=== Begin Enclosure ===

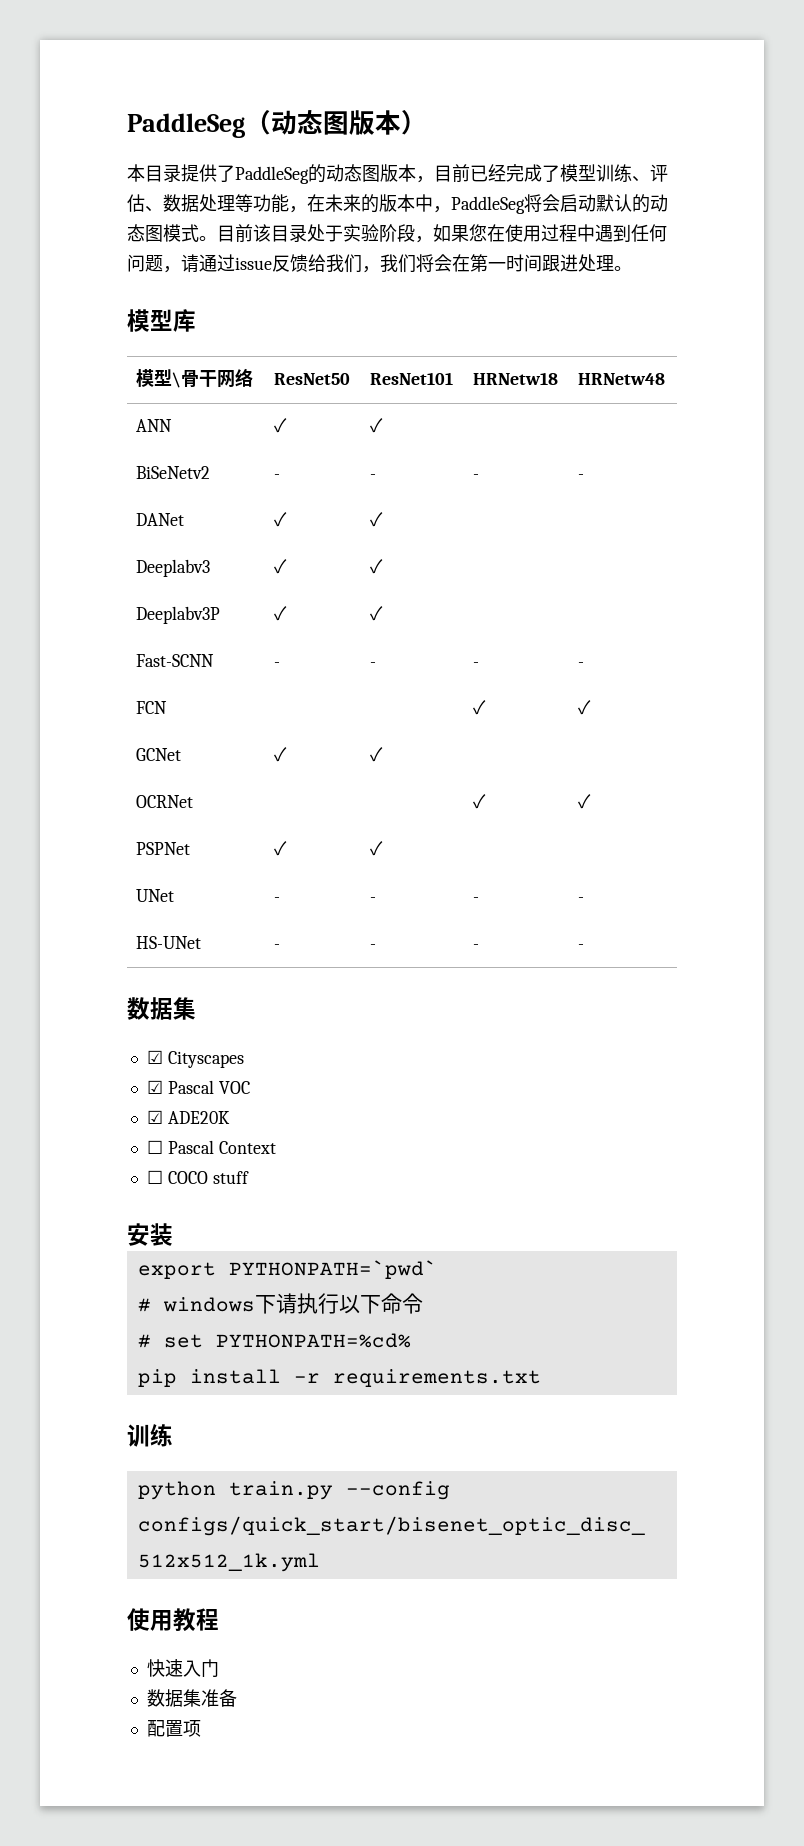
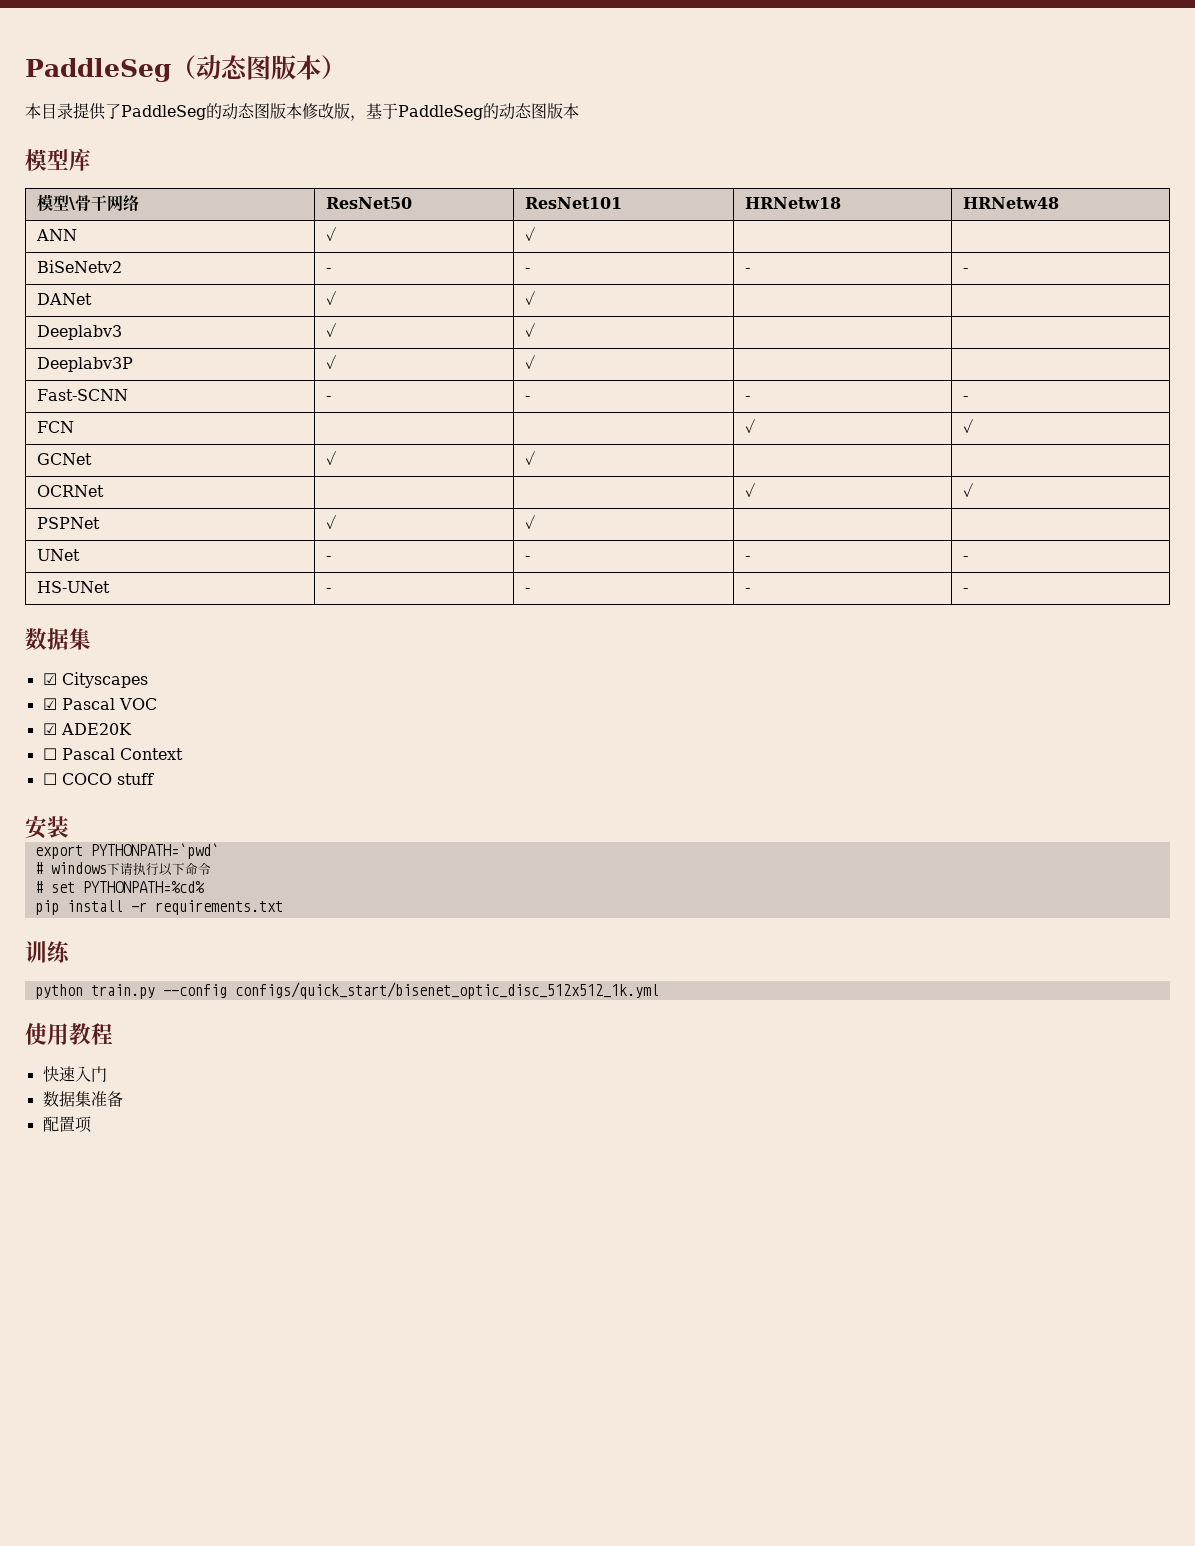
[416,164,668,183] [127,194,668,214] [127,224,667,243] [127,254,632,273] ，目前已经完成了模型训练、评估、数据处理等功能，在未来的版本中，PaddleSeg将会启动默认的动态图模式。目前该目录处于实验阶段，如果您在使用过程中遇到任何问题，请通过issue反馈给我们，我们将会在第一时间跟进处理。 -> [302,103,579,121] 修改版，基于PaddleSeg的动态图版本

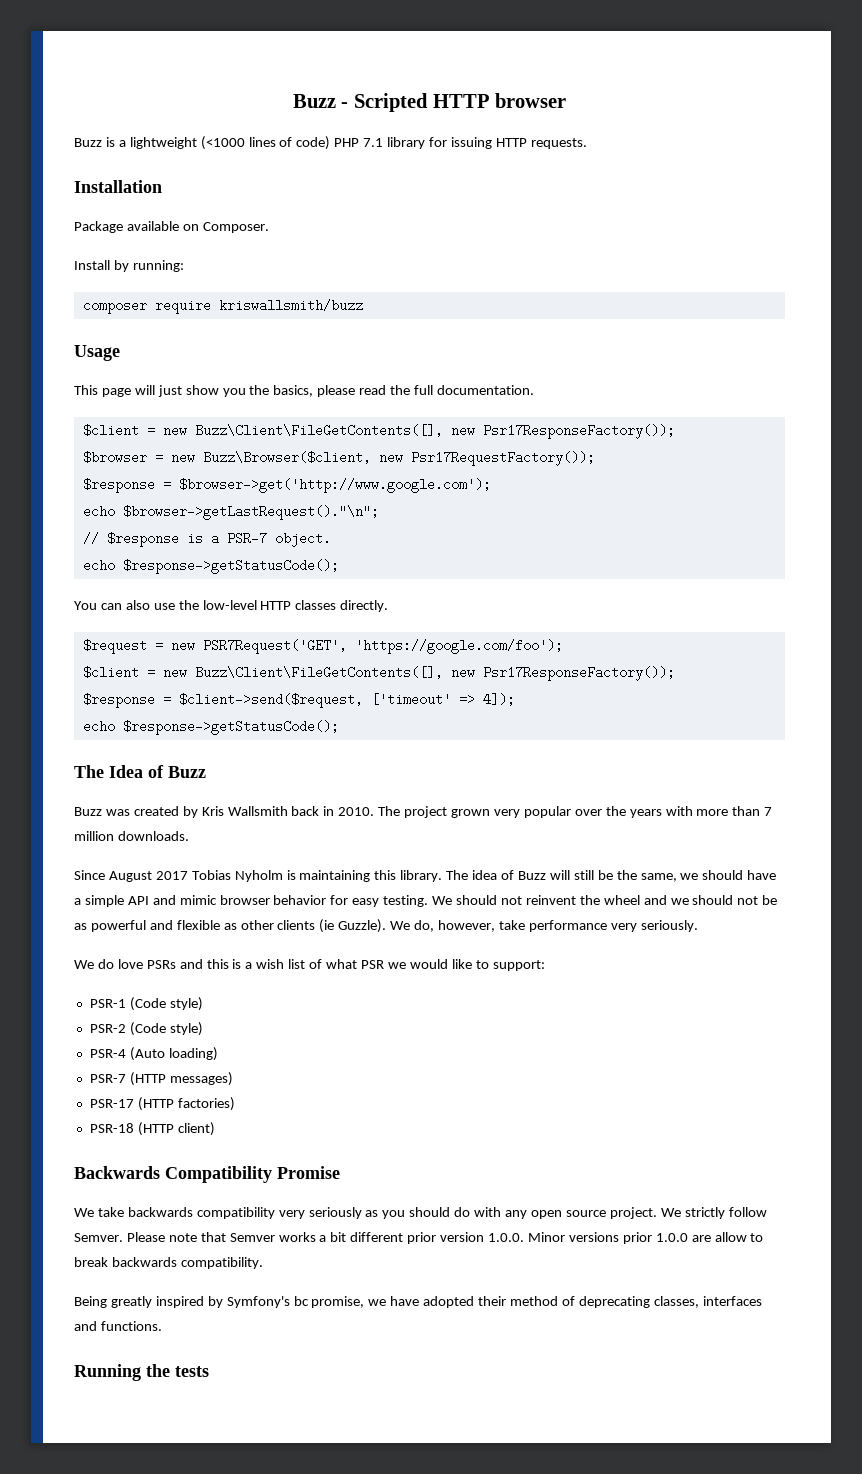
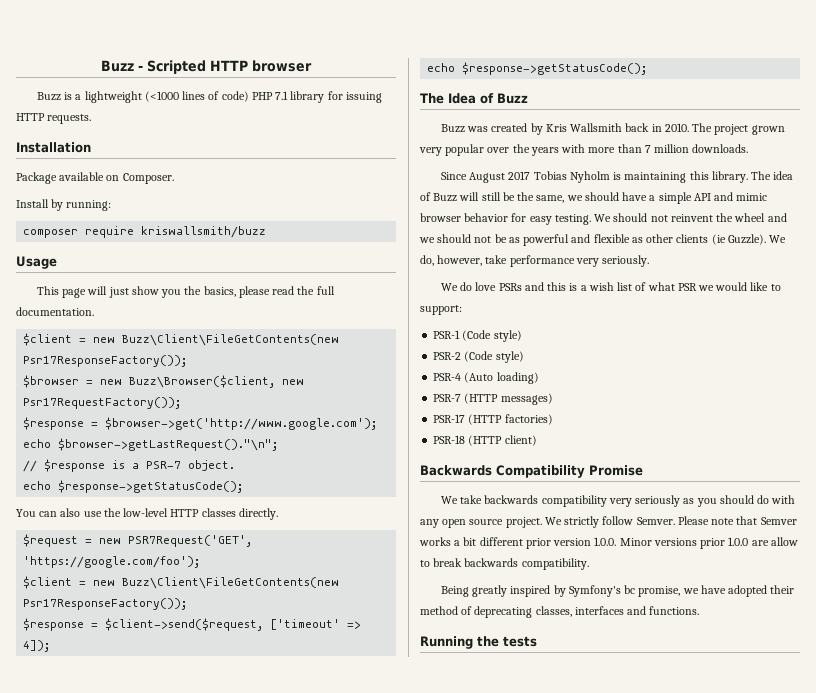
[194,424,475,437] Buzz\Client\FileGetContents([], new -> [122,334,340,346] Buzz\Client\FileGetContents(new
[194,666,475,679] Buzz\Client\FileGetContents([], new -> [122,577,340,589] Buzz\Client\FileGetContents(new

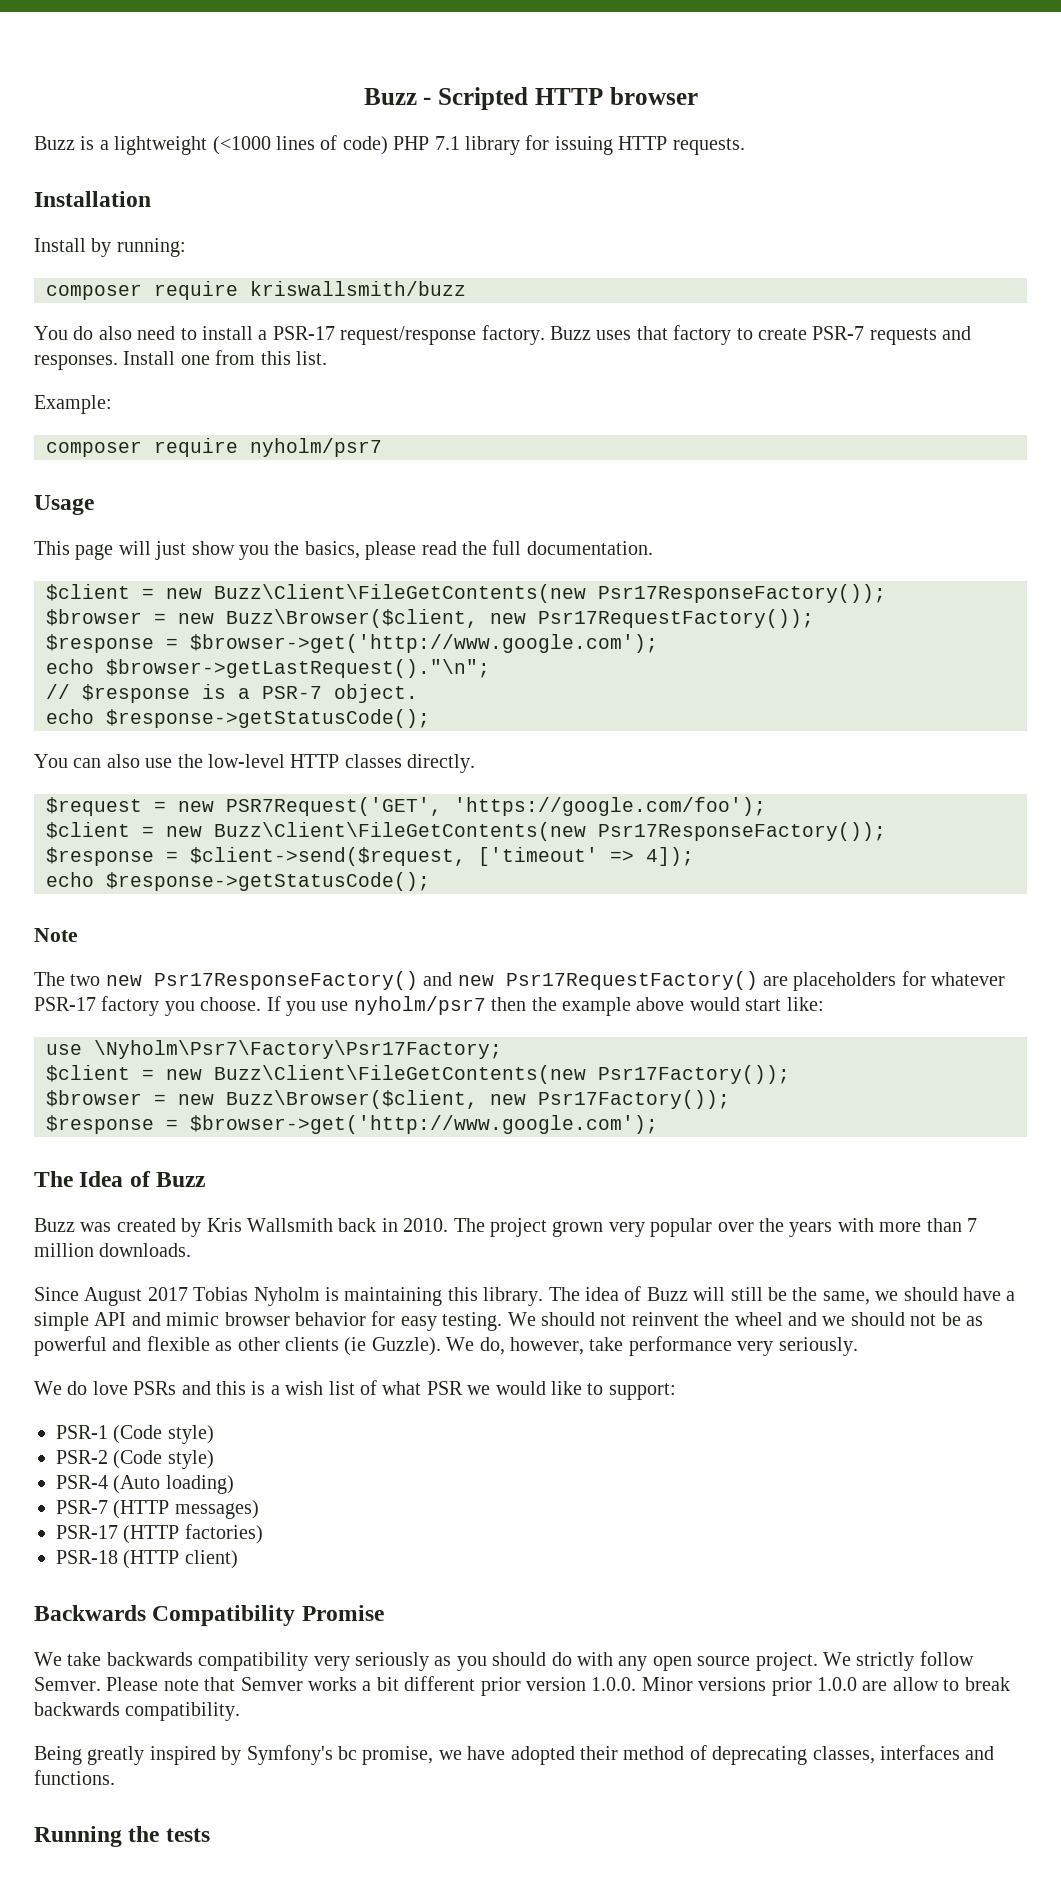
[16,172,174,184] // Package available on Composer. -> (151, 199) none
(267, 232) none -> [34,325,972,345] [34,350,327,370] [34,395,112,414] [46,438,382,457] // You do also need to install a PSR-17 request/response factory. Buzz uses that factory to create PSR-7 requests and responses. Install one from this list. // Example: // composer require nyholm/psr7
(648, 68) none -> [34,928,78,942] [34,971,1006,991] [34,996,824,1016] [46,1040,502,1059] [46,1065,790,1084] [46,1090,730,1109] [46,1115,658,1134] // Note // The two new Psr17ResponseFactory() and new Psr17RequestFactory() are placeholders for whatever PSR-17 factory you choose. If you use nyholm/psr7 then the example above would start like: // use \Nyholm\Psr7\Factory\Psr17Factory; // $client = new Buzz\Client\FileGetContents(new Psr17Factory()); // $browser = new Buzz\Browser($client, new Psr17Factory()); // $response = $browser->get('http://www.google.com');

=== End Enclosure ===

Copy each line of the data above that holds "FileGetContents".

- **EXERCISE RESULT**:
[194,424,475,437] Buzz\Client\FileGetContents([], new -> [122,334,340,346] Buzz\Client\FileGetContents(new
[194,666,475,679] Buzz\Client\FileGetContents([], new -> [122,577,340,589] Buzz\Client\FileGetContents(new
(648, 68) none -> [34,928,78,942] [34,971,1006,991] [34,996,824,1016] [46,1040,502,1059] [46,1065,790,1084] [46,1090,730,1109] [46,1115,658,1134] // Note // The two new Psr17ResponseFactory() and new Psr17RequestFactory() are placeholders for whatever PSR-17 factory you choose. If you use nyholm/psr7 then the example above would start like: // use \Nyholm\Psr7\Factory\Psr17Factory; // $client = new Buzz\Client\FileGetContents(new Psr17Factory()); // $browser = new Buzz\Browser($client, new Psr17Factory()); // $response = $browser->get('http://www.google.com');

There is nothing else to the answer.